A crise pandémica, a disrupção nas cadeias de abastecimento, o retrocesso na globalização e o amplo apoio monetário pelos bancos centrais, traduzido na impressão de triliões de dólares, tiveram como consequência o aumento da desigualdade entre classes sociais, países e blocos económicos.

Um fenómeno que será agravado pela transição tecnológica e ambiental que iremos enfrentar nos próximos anos.

Esta desigualdade é reflexo do aumento do custo de vida, medida através da inflação que acaba por afectar as classes mais baixas sem capacidade de obter receita através de outras fontes de rendimento.

Pressionados pelo poder político e pelo aumento da contestação social, os membros da Reserva Federal norte-americana (Fed) começam a evidenciar sinais de preocupação com a perda de poder de compra dos cidadãos americanos e com a inflação.

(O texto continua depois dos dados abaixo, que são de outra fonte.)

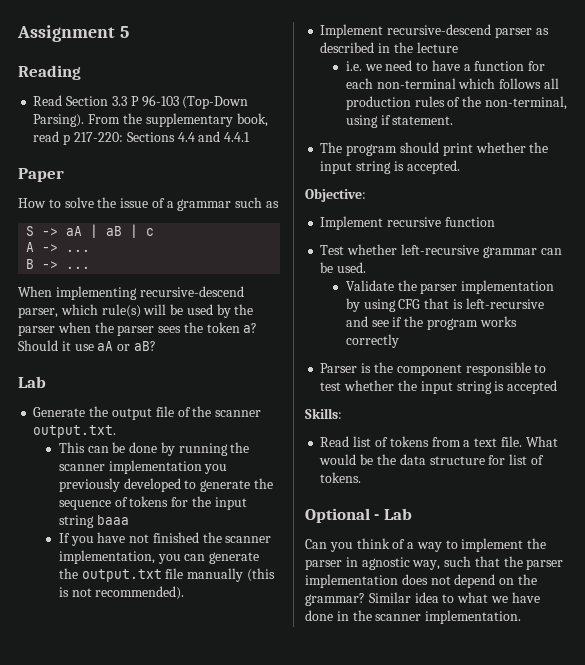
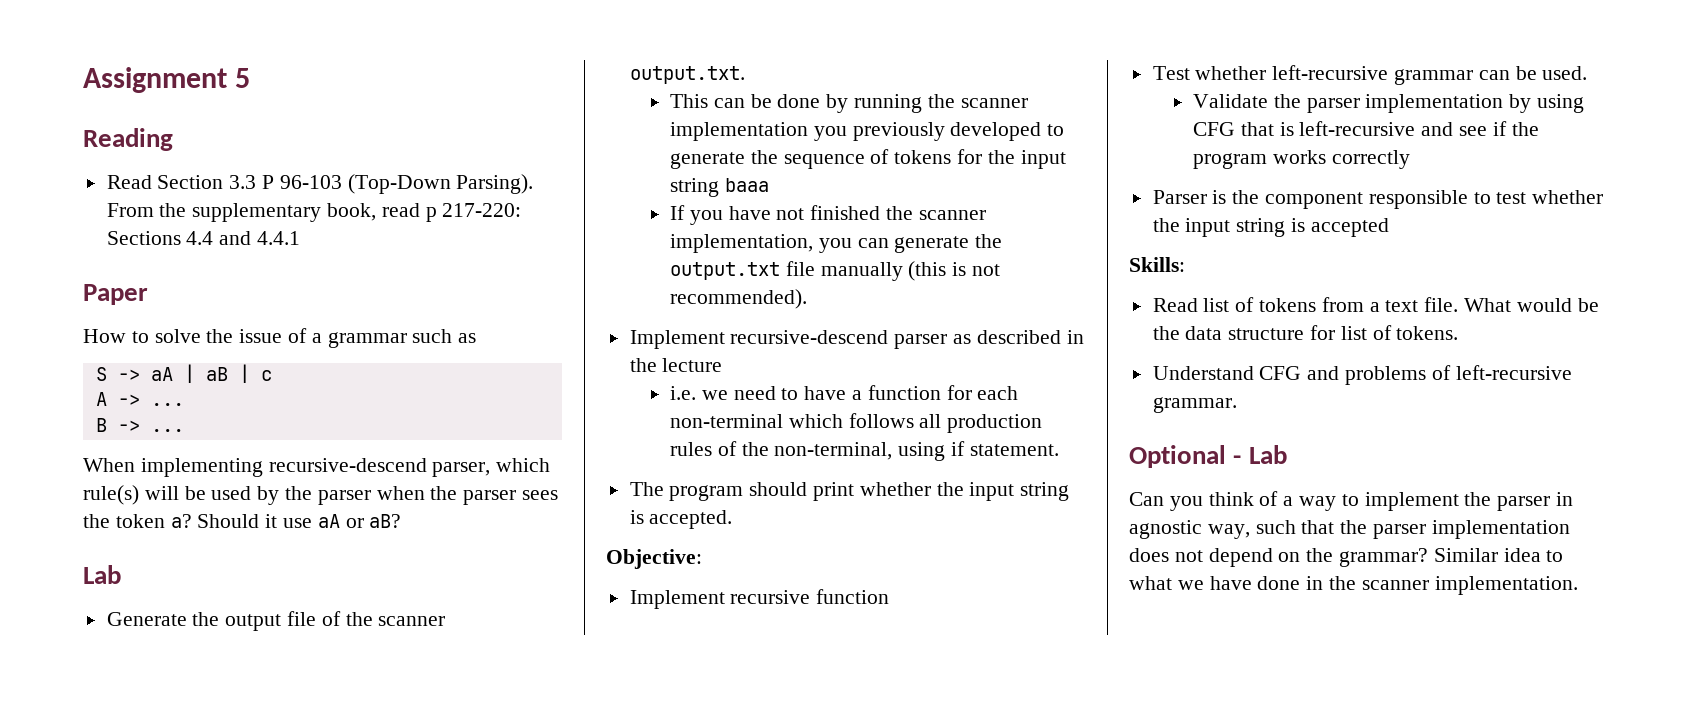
+ Understand CFG and problems of left-recursive grammar.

Este ano, a ceia do Dia de Acção de Graças ficará até 20% mais cara para os americanos. Só o preço do peru, que contribui com 72% para o cabaz deste dia, aumentou 23% num ano. Mas não é só o custo da alimentação que sobe. O preço da gasolina, dos carros usados e das rendas continua a pressionar o custo de vida, cujo aumento é transversal à economia e destrói o poder de compra das famílias.

A taxa de aprovação do presidente Biden está no seu nível mais baixo desde que foi eleito e, talvez por isso, esta semana anunciou que iria vender 50 milhões de barris de petróleo no mercado para tentar conter os preços. Cidadãos descontentes não são eleitores e Biden sabe disso, pelo que chegou a altura de mitigar a subida da inflação.

Também Janet Yellen, secretária do Tesouro americano, quando comentou a recondução de Jerome Powell para um segundo mandato à frente da Fed, referiu que espera um mandato diferente, ou seja, com taxas de juro mais altas.

Esta alteração de paradigma é essencial para que a inflação volte a estar controlada, mas principalmente para que as decisões económicas e financeiras sejam racionais.

Neste momento de taxas de juro negativas, o incentivo à entrada em bolsa de novas empresas é reduzido. A banca e o capital de risco com acesso a liquidez ilimitada e a taxas reduzidas, acabam por limitar a possibilidade de acesso dos investidores a empresas com elevada capacidade de crescimento, constituindo um limite e entrave à inovação, ao mesmo tempo que estimulam o endividamento bancário.

Nos próximos anos, teremos uma mudança de paradigma, lento, mas perigoso. A subida de taxas de juro é inevitável, até para serem evitados riscos de bolhas em mercados “tokenizados” e acabar com as decisões de investimento irracionais que terão custos, mais uma vez, para os contribuintes. E para essa mudança muito contribuiu o preço do peru!

O autor escreve de acordo com a antiga ortografia.